--- Data supplied Enclosed Below ---

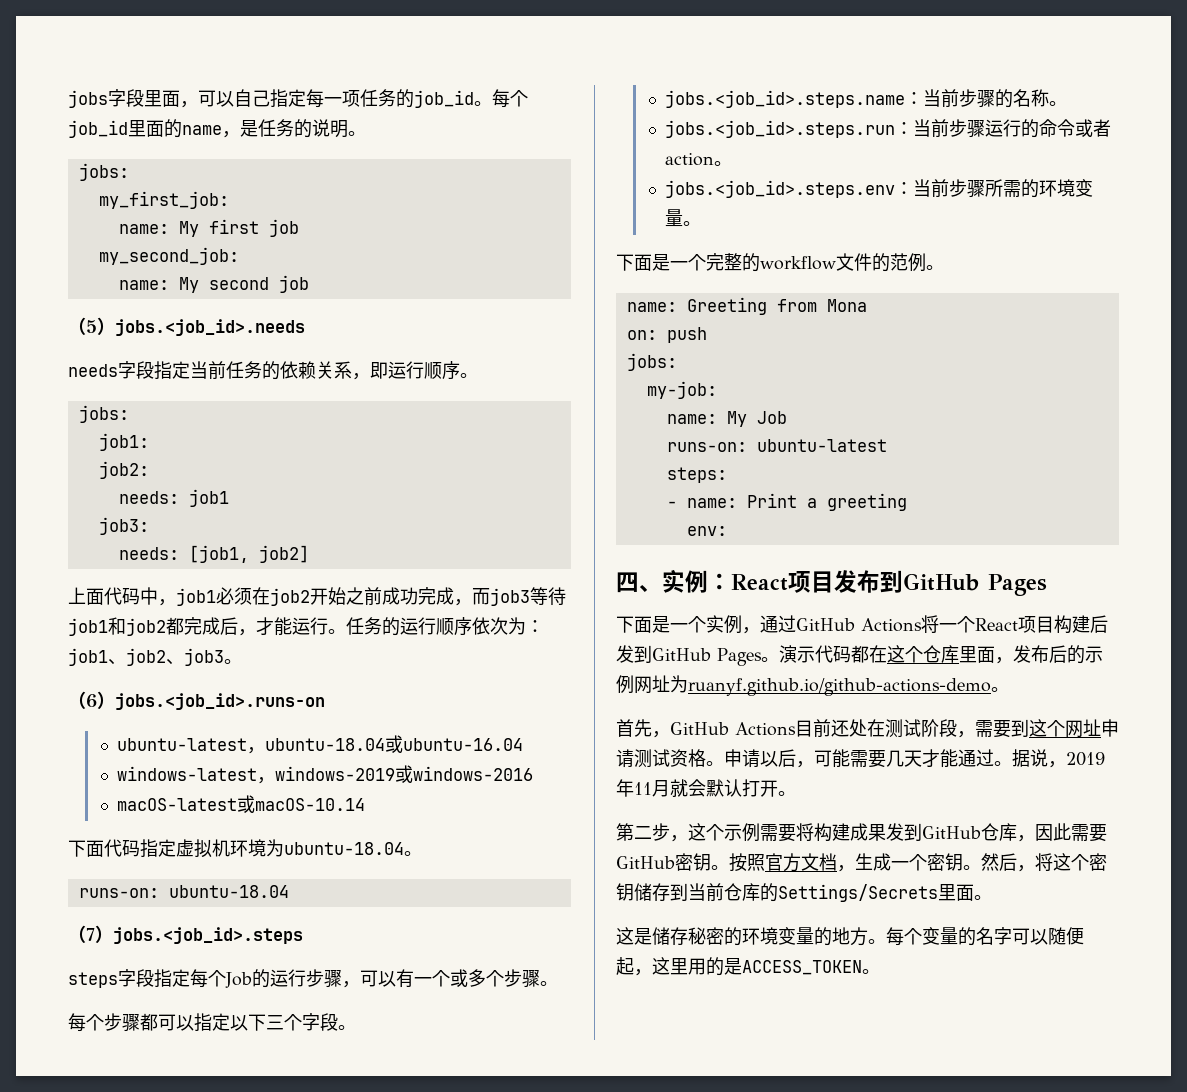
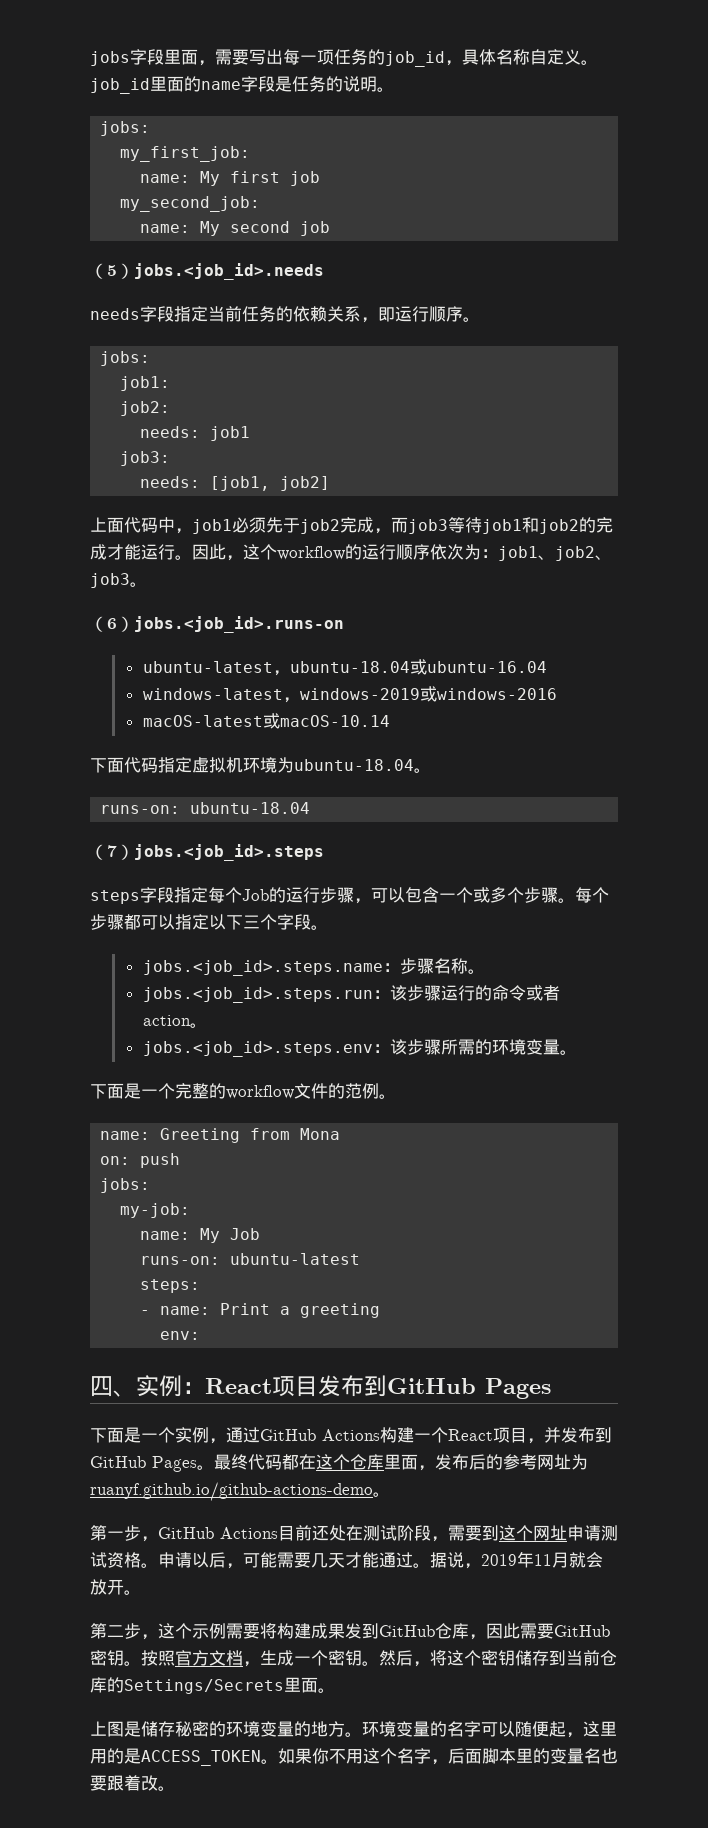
- jobs字段里面，可以自己指定每一项任务的job_id。每个job_id里面的name，是任务的说明。
+ jobs字段里面，需要写出每一项任务的job_id，具体名称自定义。job_id里面的name字段是任务的说明。
- 上面代码中，job1必须在job2开始之前成功完成，而job3等待job1和job2都完成后，才能运行。任务的运行顺序依次为：job1、job2、job3。
+ 上面代码中，job1必须先于job2完成，而job3等待job1和job2的完成才能运行。因此，这个workflow的运行顺序依次为：job1、job2、job3。
- steps字段指定每个Job的运行步骤，可以有一个或多个步骤。
- 每个步骤都可以指定以下三个字段。
+ steps字段指定每个Job的运行步骤，可以包含一个或多个步骤。每个步骤都可以指定以下三个字段。
- jobs.<job_id>.steps.name：当前步骤的名称。
+ jobs.<job_id>.steps.name：步骤名称。
- jobs.<job_id>.steps.run：当前步骤运行的命令或者action。
+ jobs.<job_id>.steps.run：该步骤运行的命令或者action。
- jobs.<job_id>.steps.env：当前步骤所需的环境变量。
+ jobs.<job_id>.steps.env：该步骤所需的环境变量。
- 下面是一个实例，通过GitHub Actions将一个React项目构建后发到GitHub Pages。
+ 下面是一个实例，通过GitHub Actions构建一个React项目，并发布到GitHub Pages。
- 演示代码都在这个仓库里面，发布后的示例网址为ruanyf.github.io/github-actions-demo。
+ 最终代码都在这个仓库里面，发布后的参考网址为ruanyf.github.io/github-actions-demo。
- 首先，GitHub Actions目前还处在测试阶段，需要到这个网址申请测试资格。
+ 第一步，GitHub Actions目前还处在测试阶段，需要到这个网址申请测试资格。
- 据说，2019年11月就会默认打开。
+ 据说，2019年11月就会放开。
- 这是储存秘密的环境变量的地方。
+ 上图是储存秘密的环境变量的地方。
- 每个变量的名字可以随便起，这里用的是ACCESS_TOKEN。
+ 环境变量的名字可以随便起，这里用的是ACCESS_TOKEN。
+ 如果你不用这个名字，后面脚本里的变量名也要跟着改。

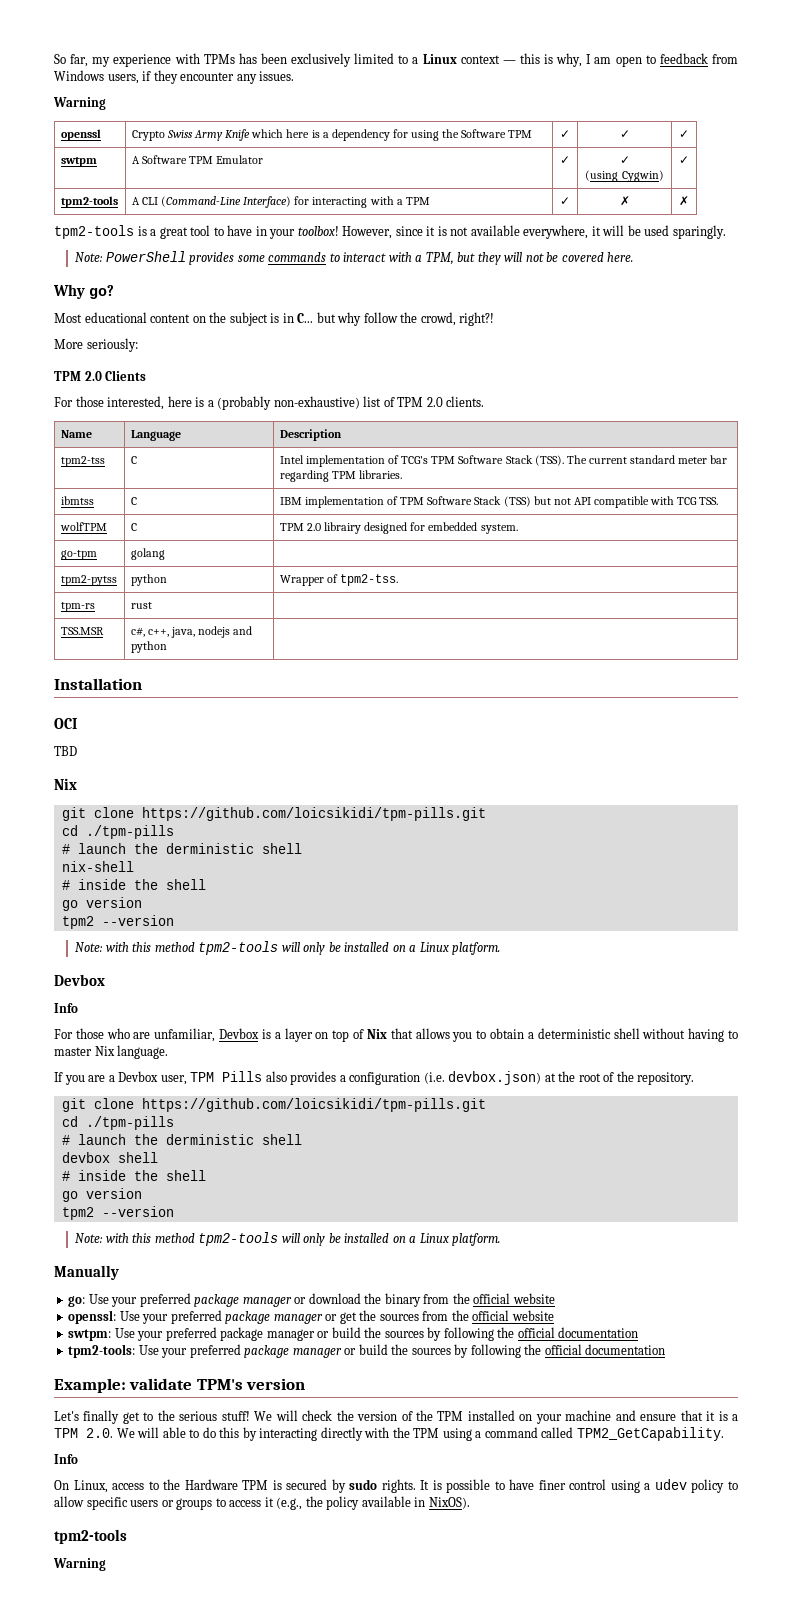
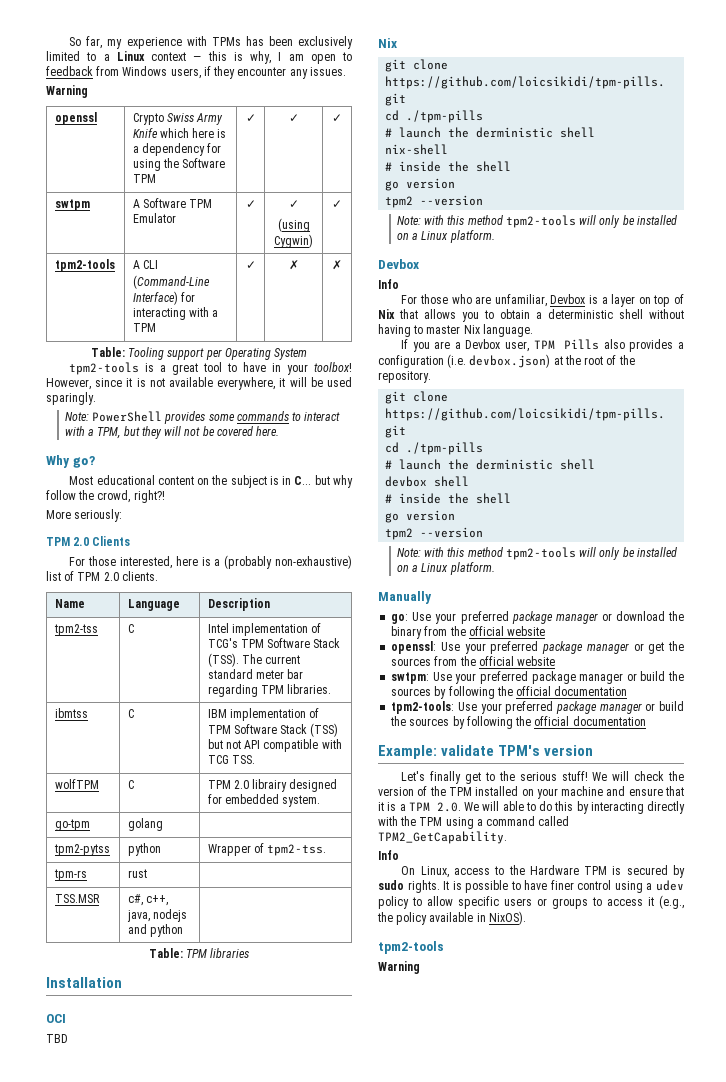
+ Table: Tooling support per Operating System
+ Table: TPM libraries

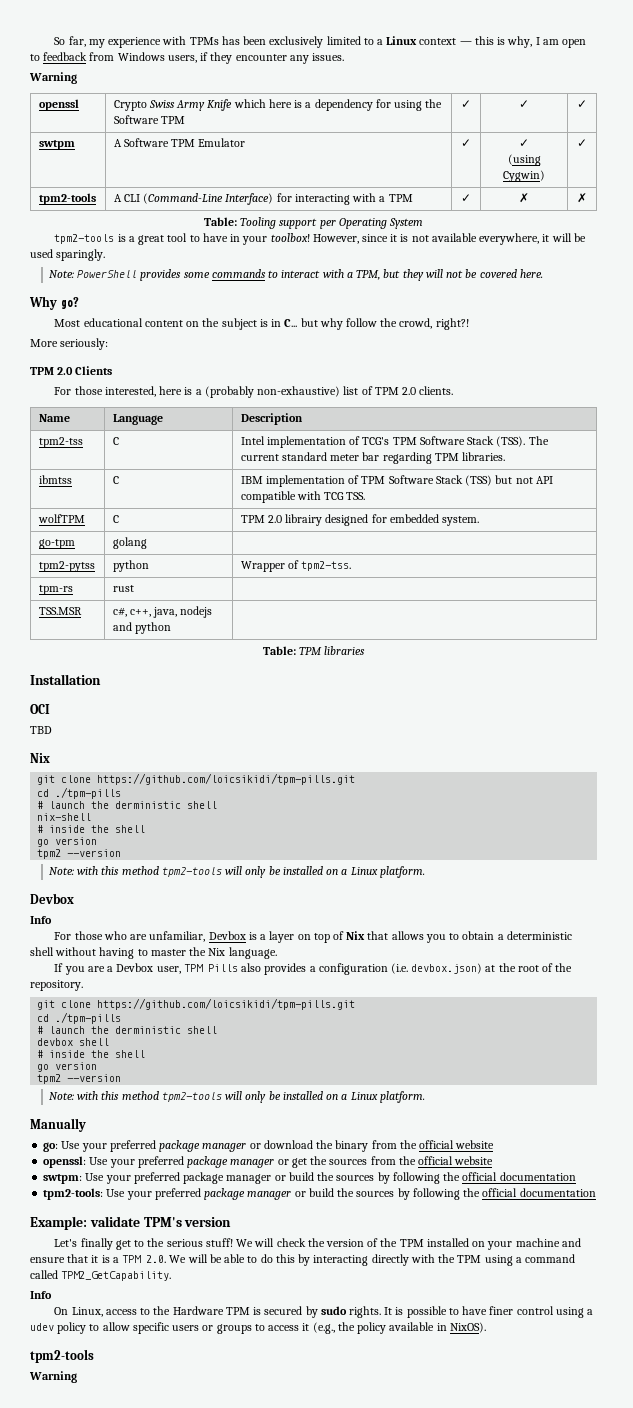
- For those who are unfamiliar, Devbox is a layer on top of Nix that allows you to obtain a deterministic shell without having to master Nix language.
+ For those who are unfamiliar, Devbox is a layer on top of Nix that allows you to obtain a deterministic shell without having to master the Nix language.
- We will check the version of the TPM installed on your machine and ensure that it is a TPM 2.0. We will able to do this by interacting directly with the TPM using a command called TPM2_GetCapability.
+ We will check the version of the TPM installed on your machine and ensure that it is a TPM 2.0. We will be able to do this by interacting directly with the TPM using a command called TPM2_GetCapability.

--- End of Enclosed Data supplied ---

What is needed: Everything in the records above should be printed exactly, apart from the pictures.

Expected answer:
- jobs字段里面，可以自己指定每一项任务的job_id。每个job_id里面的name，是任务的说明。
+ jobs字段里面，需要写出每一项任务的job_id，具体名称自定义。job_id里面的name字段是任务的说明。
- 上面代码中，job1必须在job2开始之前成功完成，而job3等待job1和job2都完成后，才能运行。任务的运行顺序依次为：job1、job2、job3。
+ 上面代码中，job1必须先于job2完成，而job3等待job1和job2的完成才能运行。因此，这个workflow的运行顺序依次为：job1、job2、job3。
- steps字段指定每个Job的运行步骤，可以有一个或多个步骤。
- 每个步骤都可以指定以下三个字段。
+ steps字段指定每个Job的运行步骤，可以包含一个或多个步骤。每个步骤都可以指定以下三个字段。
- jobs.<job_id>.steps.name：当前步骤的名称。
+ jobs.<job_id>.steps.name：步骤名称。
- jobs.<job_id>.steps.run：当前步骤运行的命令或者action。
+ jobs.<job_id>.steps.run：该步骤运行的命令或者action。
- jobs.<job_id>.steps.env：当前步骤所需的环境变量。
+ jobs.<job_id>.steps.env：该步骤所需的环境变量。
- 下面是一个实例，通过GitHub Actions将一个React项目构建后发到GitHub Pages。
+ 下面是一个实例，通过GitHub Actions构建一个React项目，并发布到GitHub Pages。
- 演示代码都在这个仓库里面，发布后的示例网址为ruanyf.github.io/github-actions-demo。
+ 最终代码都在这个仓库里面，发布后的参考网址为ruanyf.github.io/github-actions-demo。
- 首先，GitHub Actions目前还处在测试阶段，需要到这个网址申请测试资格。
+ 第一步，GitHub Actions目前还处在测试阶段，需要到这个网址申请测试资格。
- 据说，2019年11月就会默认打开。
+ 据说，2019年11月就会放开。
- 这是储存秘密的环境变量的地方。
+ 上图是储存秘密的环境变量的地方。
- 每个变量的名字可以随便起，这里用的是ACCESS_TOKEN。
+ 环境变量的名字可以随便起，这里用的是ACCESS_TOKEN。
+ 如果你不用这个名字，后面脚本里的变量名也要跟着改。

+ Table: Tooling support per Operating System
+ Table: TPM libraries

- For those who are unfamiliar, Devbox is a layer on top of Nix that allows you to obtain a deterministic shell without having to master Nix language.
+ For those who are unfamiliar, Devbox is a layer on top of Nix that allows you to obtain a deterministic shell without having to master the Nix language.
- We will check the version of the TPM installed on your machine and ensure that it is a TPM 2.0. We will able to do this by interacting directly with the TPM using a command called TPM2_GetCapability.
+ We will check the version of the TPM installed on your machine and ensure that it is a TPM 2.0. We will be able to do this by interacting directly with the TPM using a command called TPM2_GetCapability.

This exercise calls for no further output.